(Web interface edit records)
┄┄┄┄┄┄┄┄┄┄┄┄┄┄┄┄┄┄┄┄

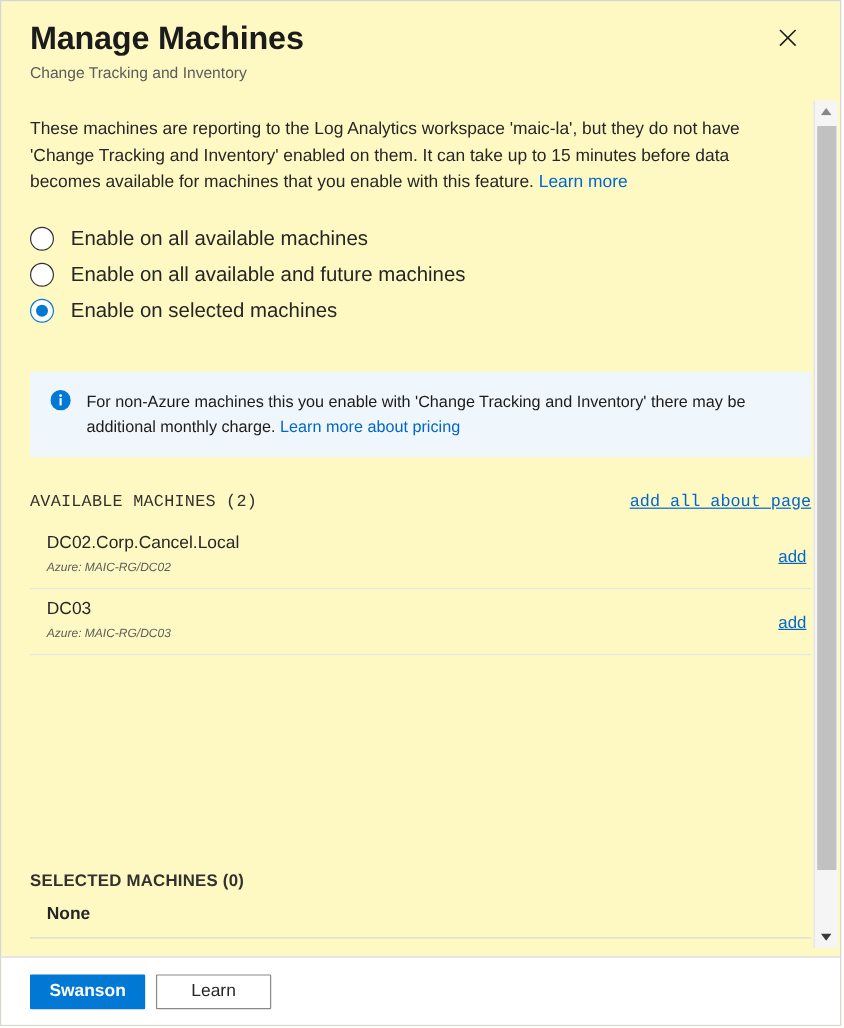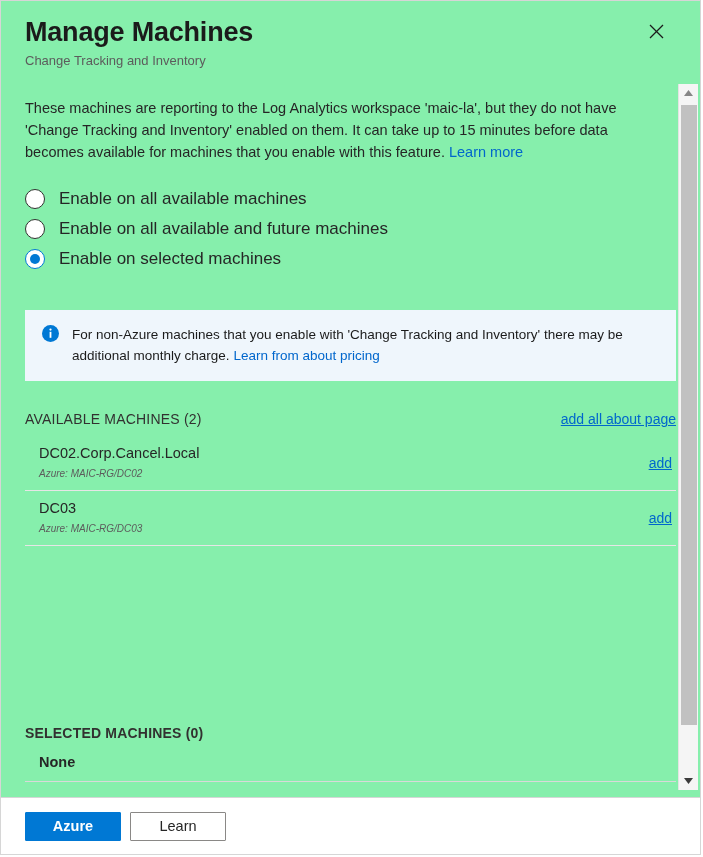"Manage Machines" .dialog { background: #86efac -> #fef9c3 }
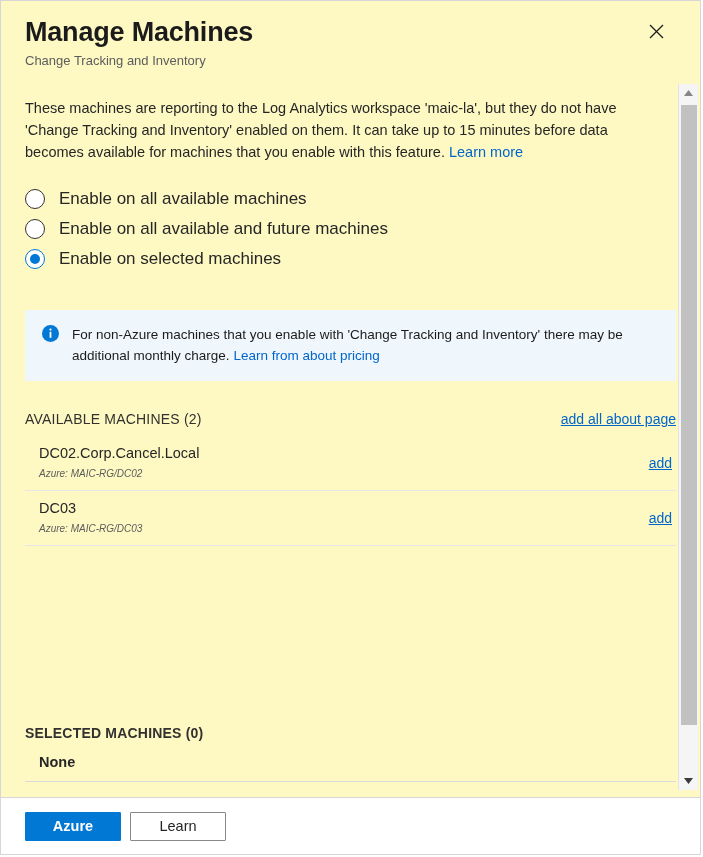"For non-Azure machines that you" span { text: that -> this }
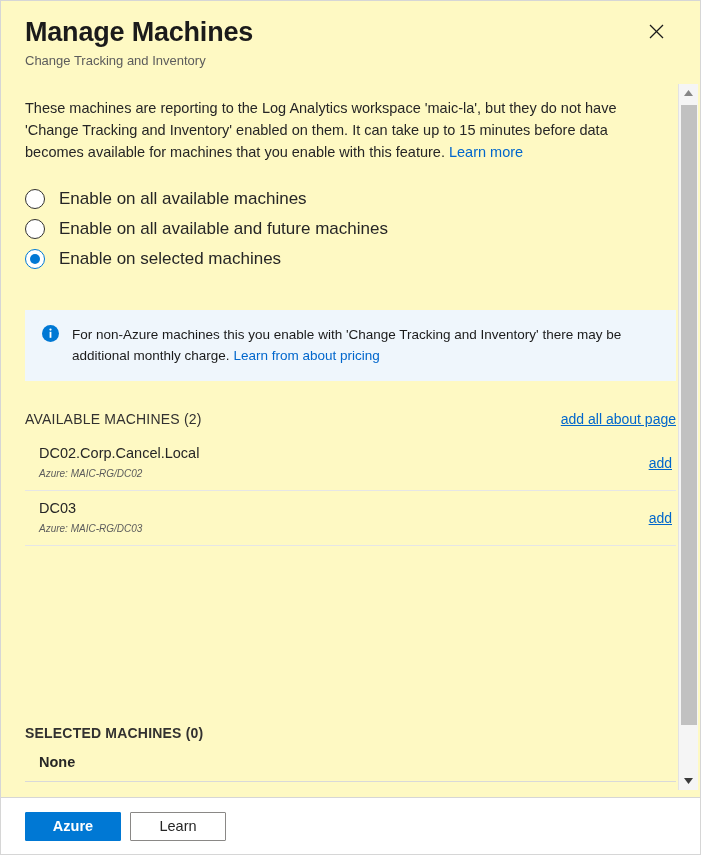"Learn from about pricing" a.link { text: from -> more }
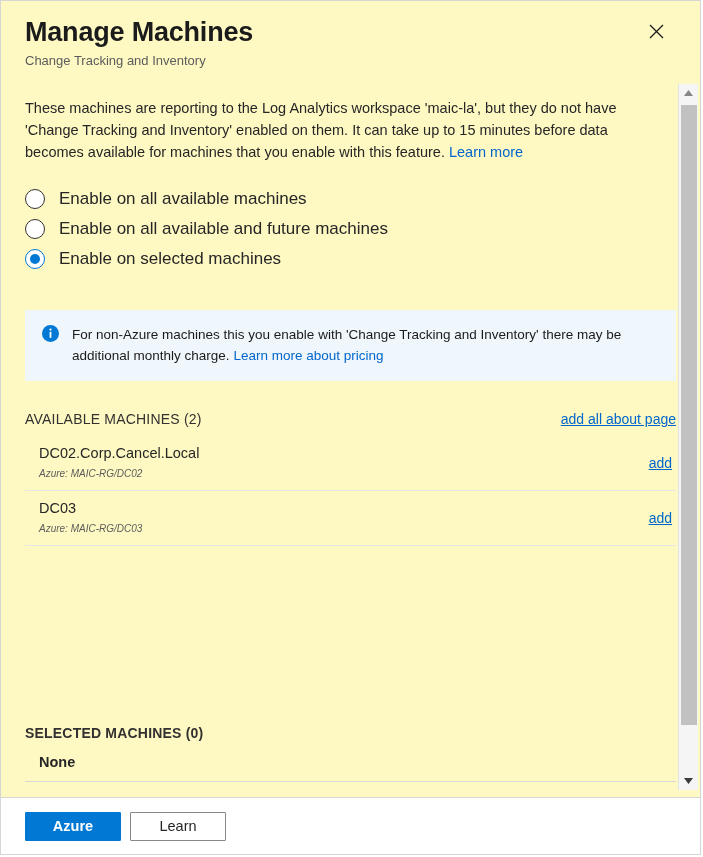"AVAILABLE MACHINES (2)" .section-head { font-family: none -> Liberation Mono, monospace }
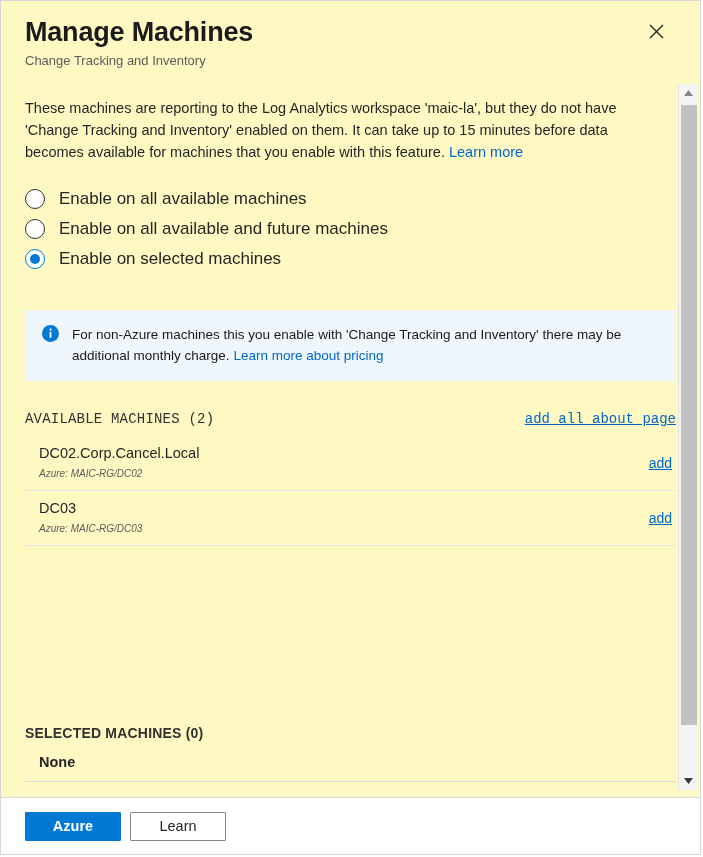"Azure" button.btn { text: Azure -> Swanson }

┄┄┄┄┄┄┄┄┄┄┄┄┄┄┄┄┄┄┄┄

## Goal of the exercise
Your reply must match the data above line for line, except that it holds no pictures.

## Solution to the exercise
"Manage Machines" .dialog { background: #86efac -> #fef9c3 }
"For non-Azure machines that you" span { text: that -> this }
"Learn from about pricing" a.link { text: from -> more }
"AVAILABLE MACHINES (2)" .section-head { font-family: none -> Liberation Mono, monospace }
"Azure" button.btn { text: Azure -> Swanson }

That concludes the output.